I *still* hate to admit that. Before I really thought about what DTDs are and do, I used to believe XML was strictly inferior to S-expressions. The actual serialized data transmissions have horrifically awful, bandwidth-wasteful syntax, and standard practice forces ridiculously high levels of latency with multiple roundtrips as related resources and inevitably the DTD/schema itself get recursively loaded. It's just an awful way to do things. But, sigh, yes, it's more reliable and transparent than S-expressions, because the DTD's explain in a machine-readable way what it means. Transmitting bare S-expressions never made machine-readable explanations of their meanings available. So we accept the horrible wasteful syntax and the extra latency for the sake of marginally better semantics. Two steps forward, one-and-three-quarter steps back.

But even for all the bandwidth it uses/wastes and all the latency it forces, it's still not really reliable. It's okay for transmitting values, despite occasional breakages when someone like Sun or Microsoft decides it's okay to change the representation of a fundamental type. But it isn't a means of ensuring that those values really and truly mean the same thing (ie, have the same semantics in some deep sense) on both ends of the transmission.
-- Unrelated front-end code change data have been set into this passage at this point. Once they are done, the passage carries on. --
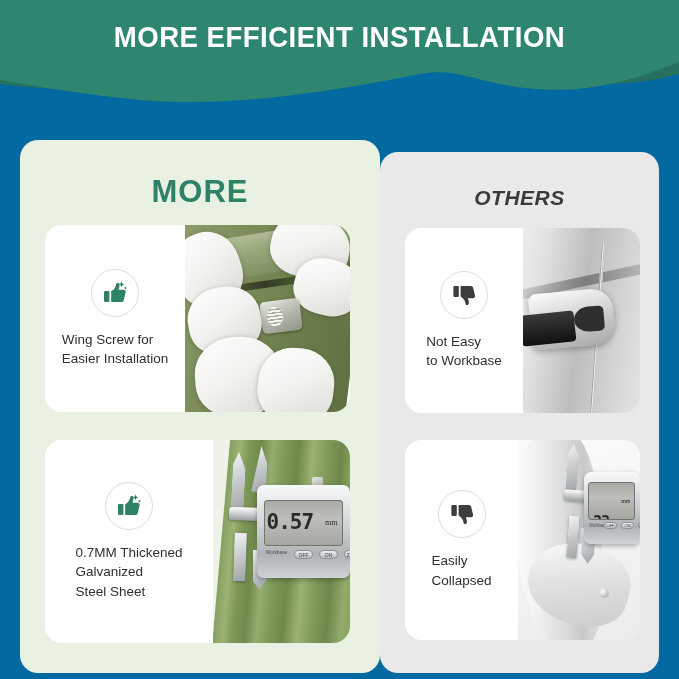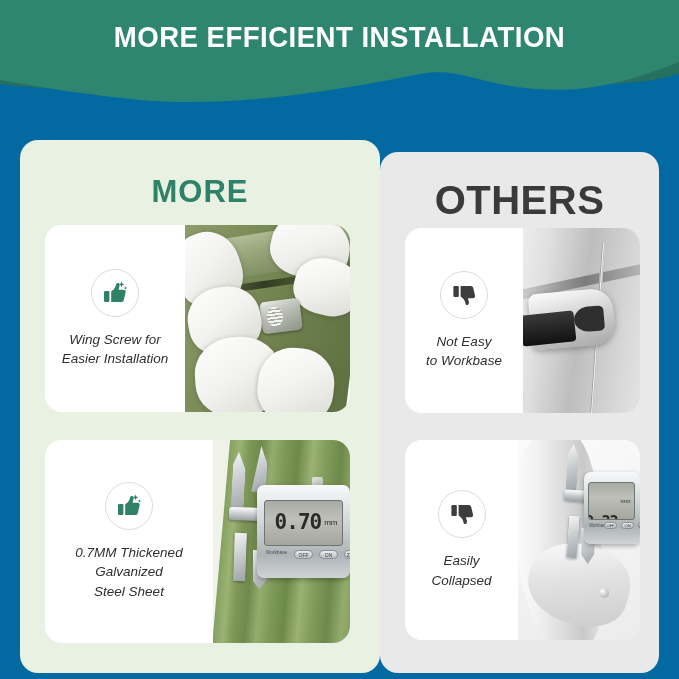"OTHERS" .heading-others { font-size: 40px -> 21px; font-style: none -> italic; top: 26px -> 34px }
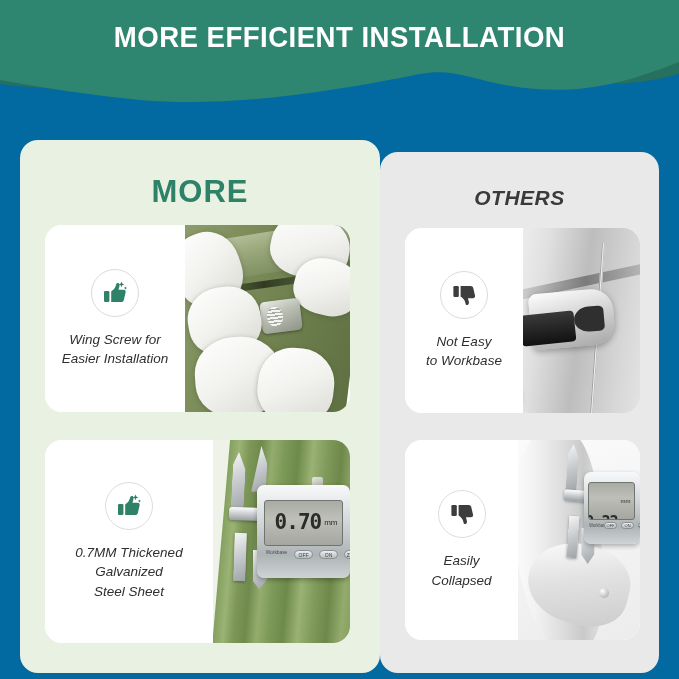"Wing Screw for" .card-label { font-style: italic -> none; text-align: center -> none }
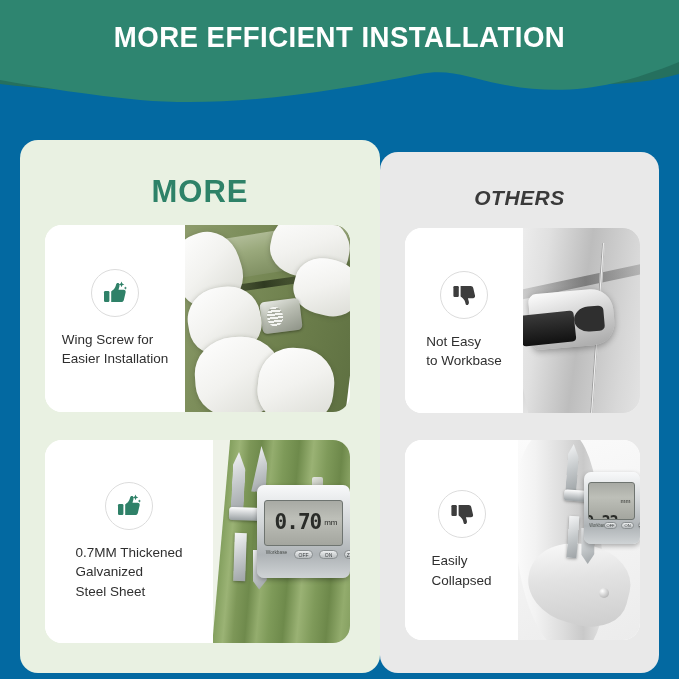"0.70" span.lcd-value { text: 0.70 -> 0.57 }
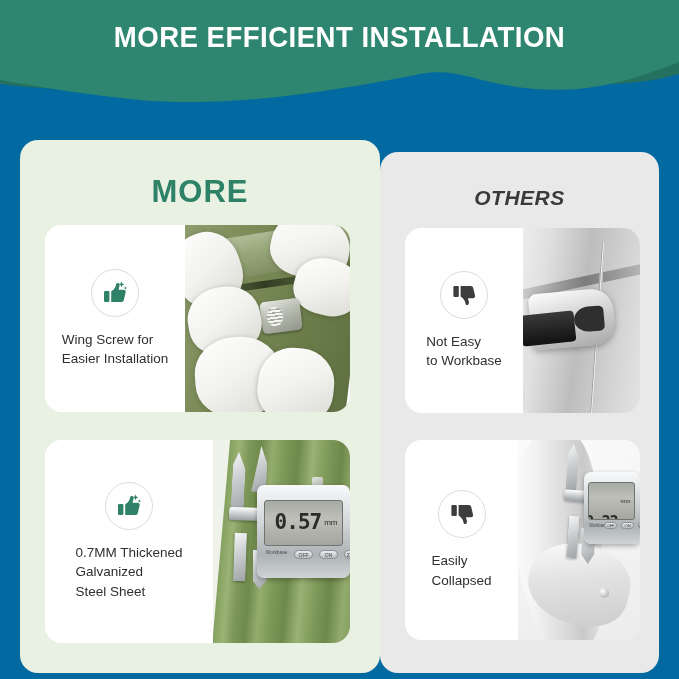"mm" .lcd-unit { font-family: Liberation Sans, sans-serif -> Liberation Serif, serif; margin-left: 3px -> 12px }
What is *really* needed to

What is *really* needed to make the problem go away, is a standard for serialization.

Yeah, because the answer to too many inadequate standards is to build another one.

Rather than standard serialization, I'd focus on consistent semantics for types - e.g. so we don't have murky 32-bit vs. 64-bit issues. Floating point models should semantically include an error-model, in which case it would be much easier to ensure that the error constraints are respected.